Het was de foute periode dat de gemeente met deze werken startte. April, mei, juni. De maanden dat de eenden hun eieren leggen, uitbroeden en hun jong groot brengen. Terwijl ik daar liep om de hond uit te laten zag ik een babyeendje in het water waar de woerd omheen zwom. De moeder van het spul was aan de kant aan het zenuwen met nog een kleintje in haar kielzog. Ze piepten en kwaakten. Ging de moeder in het water, bleef het andere kleintje aan de kant want die kon niet over die nieuwe houten rand, waar het zand was weggehaald. De babyeend in het water kon er daarom ook niet uit. Helemaal aan het eind van de brede sloot was een plankje neergelegd zodat er dieren uit konden klimmen, als ze het zo ver weg konden vinden en door de aangeslibde vuiligheid heen konden komen. 
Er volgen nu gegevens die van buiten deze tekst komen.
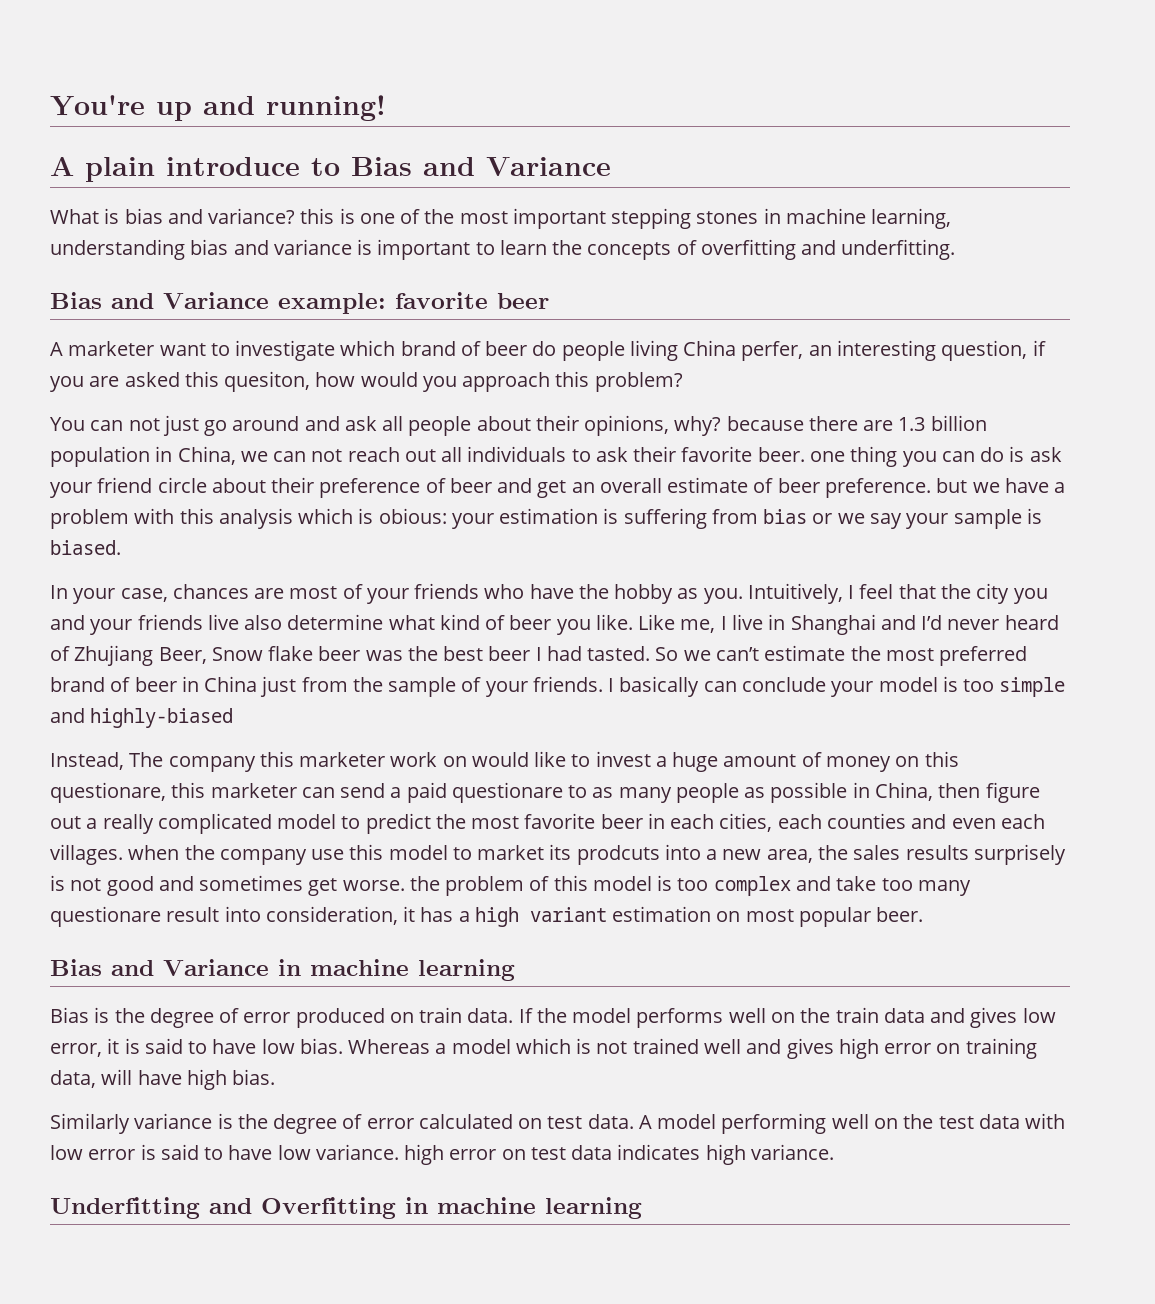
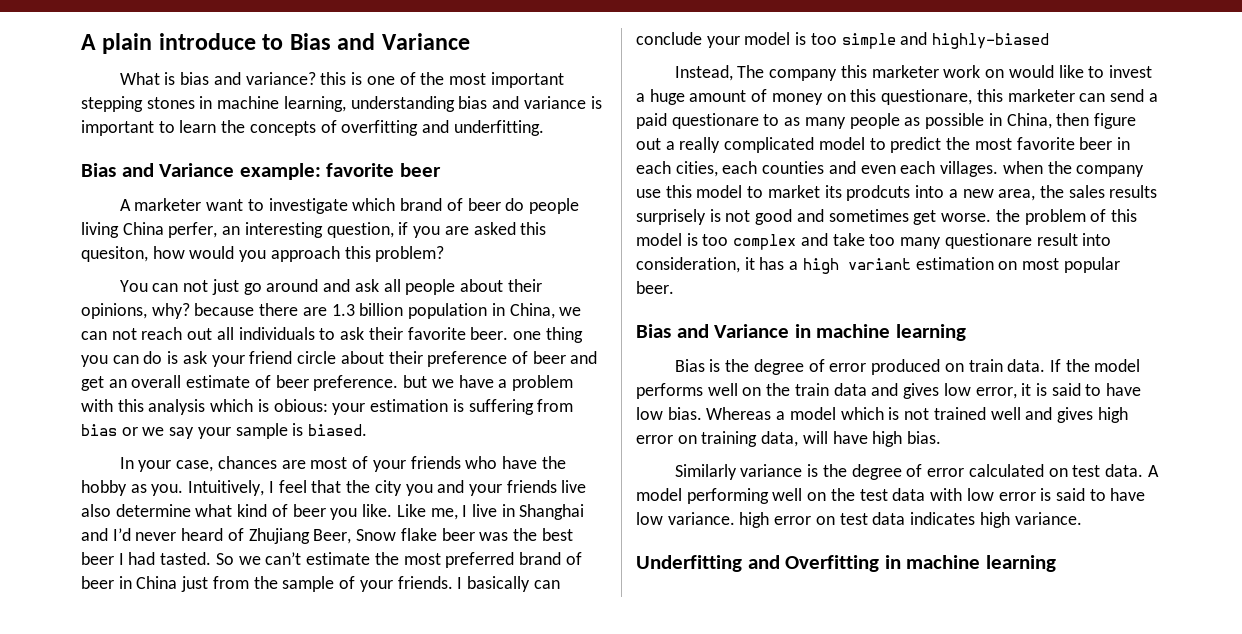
- You're up and running!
Enkele weken later zag ik bijna geen eenden meer, wel woerden en hier en daar een meerkoet. Overal in het nog losse zand, dat al wel was ingezaaid, lagen lege eieren, lag er veel dons en lagen er kadavertjes van jong spul dat het niet had gehaald. De grond tussen de houten schotten en het gras was nu wel opgevuld, maar die eendjes die daar zaten hadden het dus niet overleefd. De meeuwen deden er hun voordeel mee. Andere dieren wellicht ook. Ik trok wild aan de riem van mijn hond, om hem kort bij me te houden. Ik raapte met een plastic hondenzakje een dode vogel op inclusief wat groen blinkende vliegen en deed het zakje met deze zinloze inhoud in de gele emmer bedoeld voor hondenpoep en ik zag dat er nu veel meer schotten in het water stonden waar de eendjes tegen op konden lopen om aan de kant te gaan liggen. Alleen er waren geen jonge eendjes en ook geen moedereenden meer...
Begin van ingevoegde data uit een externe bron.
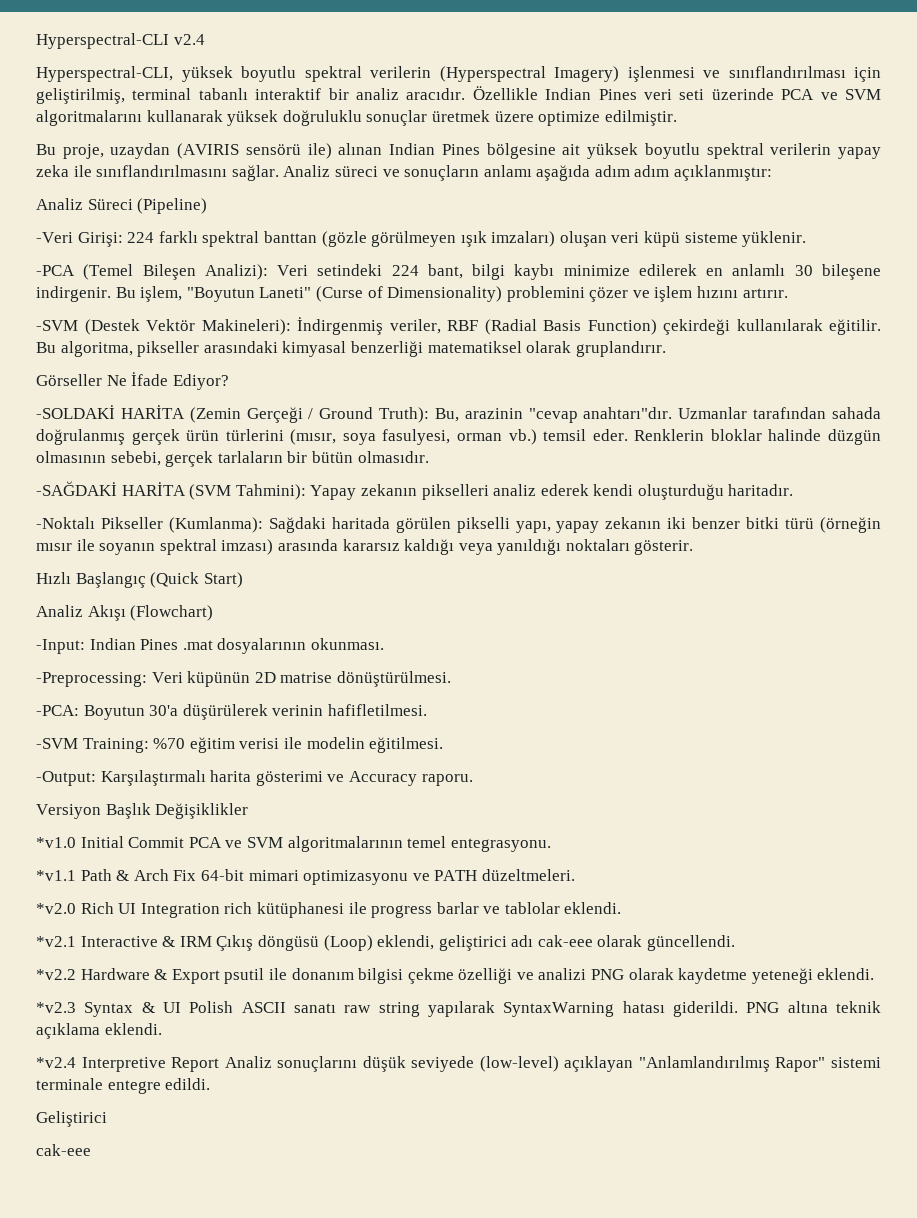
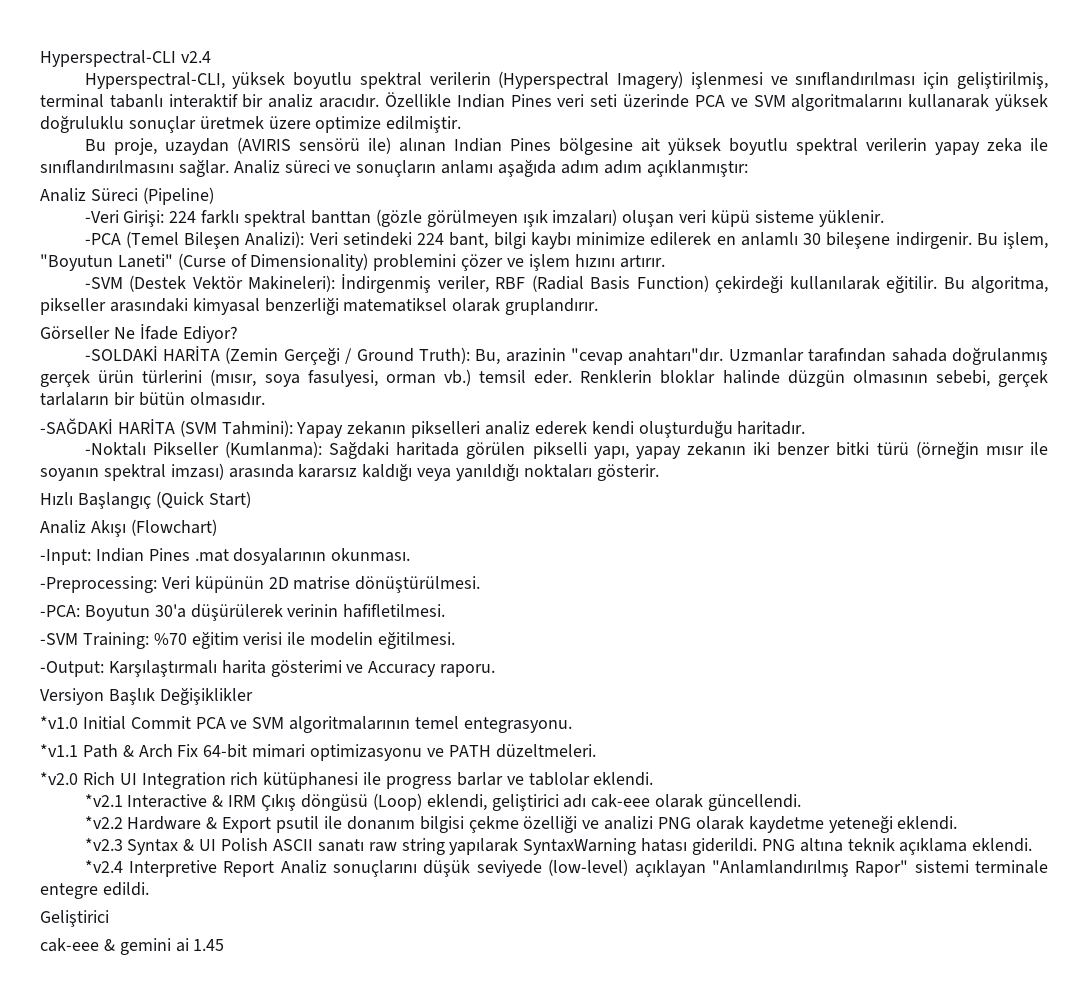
  Geliştirici
- cak-eee
+ cak-eee & gemini ai 1.45

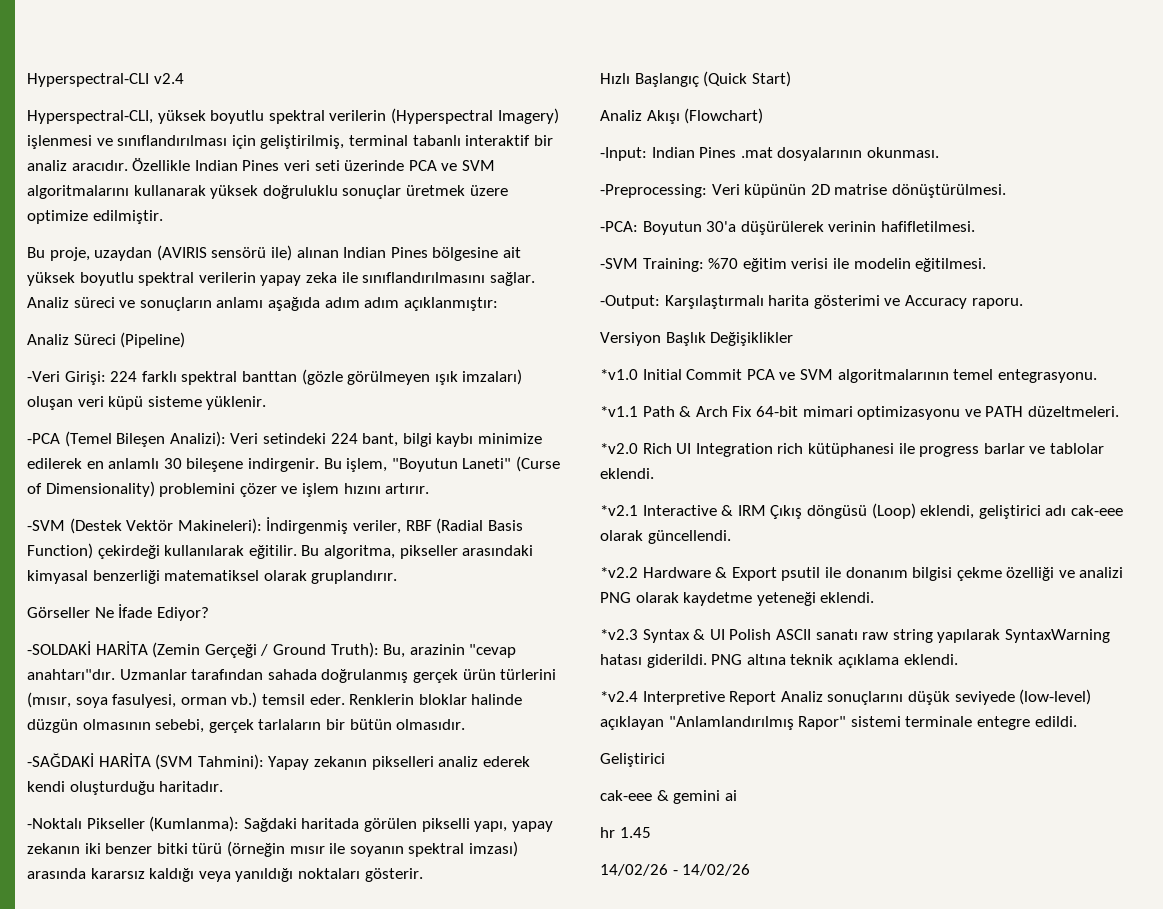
- cak-eee & gemini ai 1.45
+ cak-eee & gemini ai
+ hr 1.45
+ 14/02/26 - 14/02/26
Want wat is een eendje? Wat maken tien eendjes uit of meer? Waarom legt men dit soort sloten aan in de wijken, dat leuk is voor de wijkbewoners? Waarom gooien die dan restanten van hun pizza’s en ander eten op dat gras? Dat gras gaat er niet harder van groeien. Het ongedierte tiert wel beter. Dat wel. 
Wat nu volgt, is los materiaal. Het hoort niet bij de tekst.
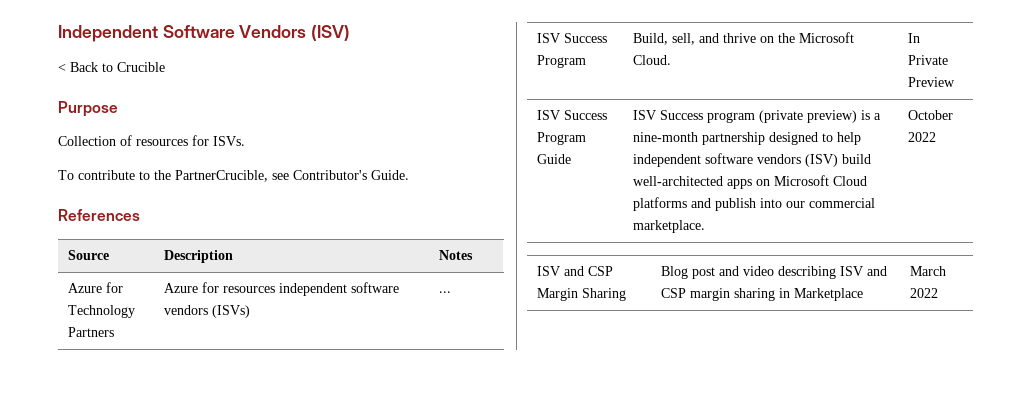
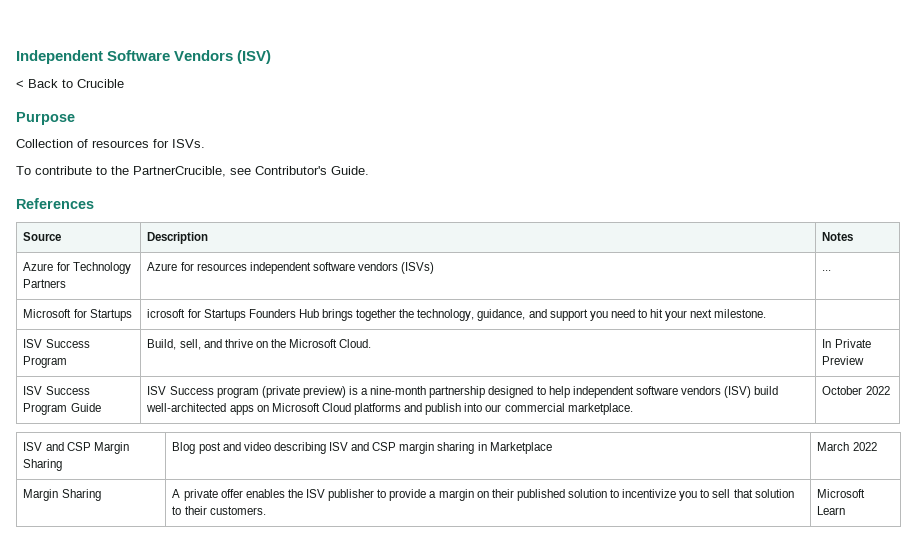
+ Microsoft for Startups | icrosoft for Startups Founders Hub brings together the technology, guidance, and support you need to hit your next milestone. |
+ Margin Sharing | A private offer enables the ISV publisher to provide a margin on their published solution to incentivize you to sell that solution to their customers. | Microsoft Learn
In de bossen mag vanaf april niet meer gejaagd worden. De vogels krijgen van de mensen een kans om te nestelen en hun jong groot te brengen. Wij geven de dieren een kansje. Eigenlijk te bizar voor woorden. Maar waarom kan dat niet voor de eenden in de watertjes die ook in die periode nestelen en hun jong groot brengen? Oh, ja, de bomen werden trouwens wel beschermd.



zondag 5 maart 2017

ONKRUIDBOMEN


Nog steeds ontdek ik nieuwe dingen in de tuin die ik jaren geleden kocht met het huis dat daarbij hoorde. Ogenschijnlijk een mooie tuin met een uitzicht dat ik nog moest veroveren. Intussen, een aantal jaren later was ik de brandnetel meester. De meeste bramenstruiken waren gerooid en vernietigd, terwijl ik er nooit één braam aan heb zien hangen en alle mij onbekende grassoorten zijn met de diverse bloempjes kort gemaaid.
Tussen de zieke buxus staat een halfdode hazelaar, omgeven door tientallen nieuwe scheuten van zo’n zes meter hoog. De meeste scheuten moeten daar weg. Even verderop krijgt een leycesteria geen licht vanwege ook zo’n brede hazelaar. Bij nadere beschouwing is de oude stronk van die hazelaar weggehaald, maar tientallen jonge scheuten waaieren alle kanten uit. Die moeten dus ook weg. Eerder gezegd dan gedaan. Het taaie hout laat zich moeilijk zagen. De stronk kan niet uit de grond, dus blijft er een litteken achter. Dezelfde littekens zie ik in het gazon. Ooit stonden daar bomen en waarschijnlijk hazelnotenbomen. De eerste jaren ruimden we handmatig acht bomen, erop hopend dat de zwammen de stronken zouden opruimen, terwijl de klimop (Hedera) alles mooi bedekt. 
De lelies die mooi in bloei stonden blijken rond een dergelijke stronk te staan, want regelmatig vind ik uitschot van de hazelaar rond de lelies terug. Wat ik aan takken terugsnoei komt dubbel terug, zodat de bomen steeds breder worden. Iedere dag trek ik de zaailingen uit de grond van niet alleen de hazelaar, maar ook van de es (Acer) en de plataan (Platanus). Kleine plantjes nog, maar al wel stevig geworteld. Sommige zijn al een halve meter hoog vóór ik ze ontdek. De buren hebben in hun verwilderd stuk grond enkele reuzenplatanen staan, dus die zaailingen heb ik ieder jaar weer, net als de vele, vele wilde seringen en acacia’s.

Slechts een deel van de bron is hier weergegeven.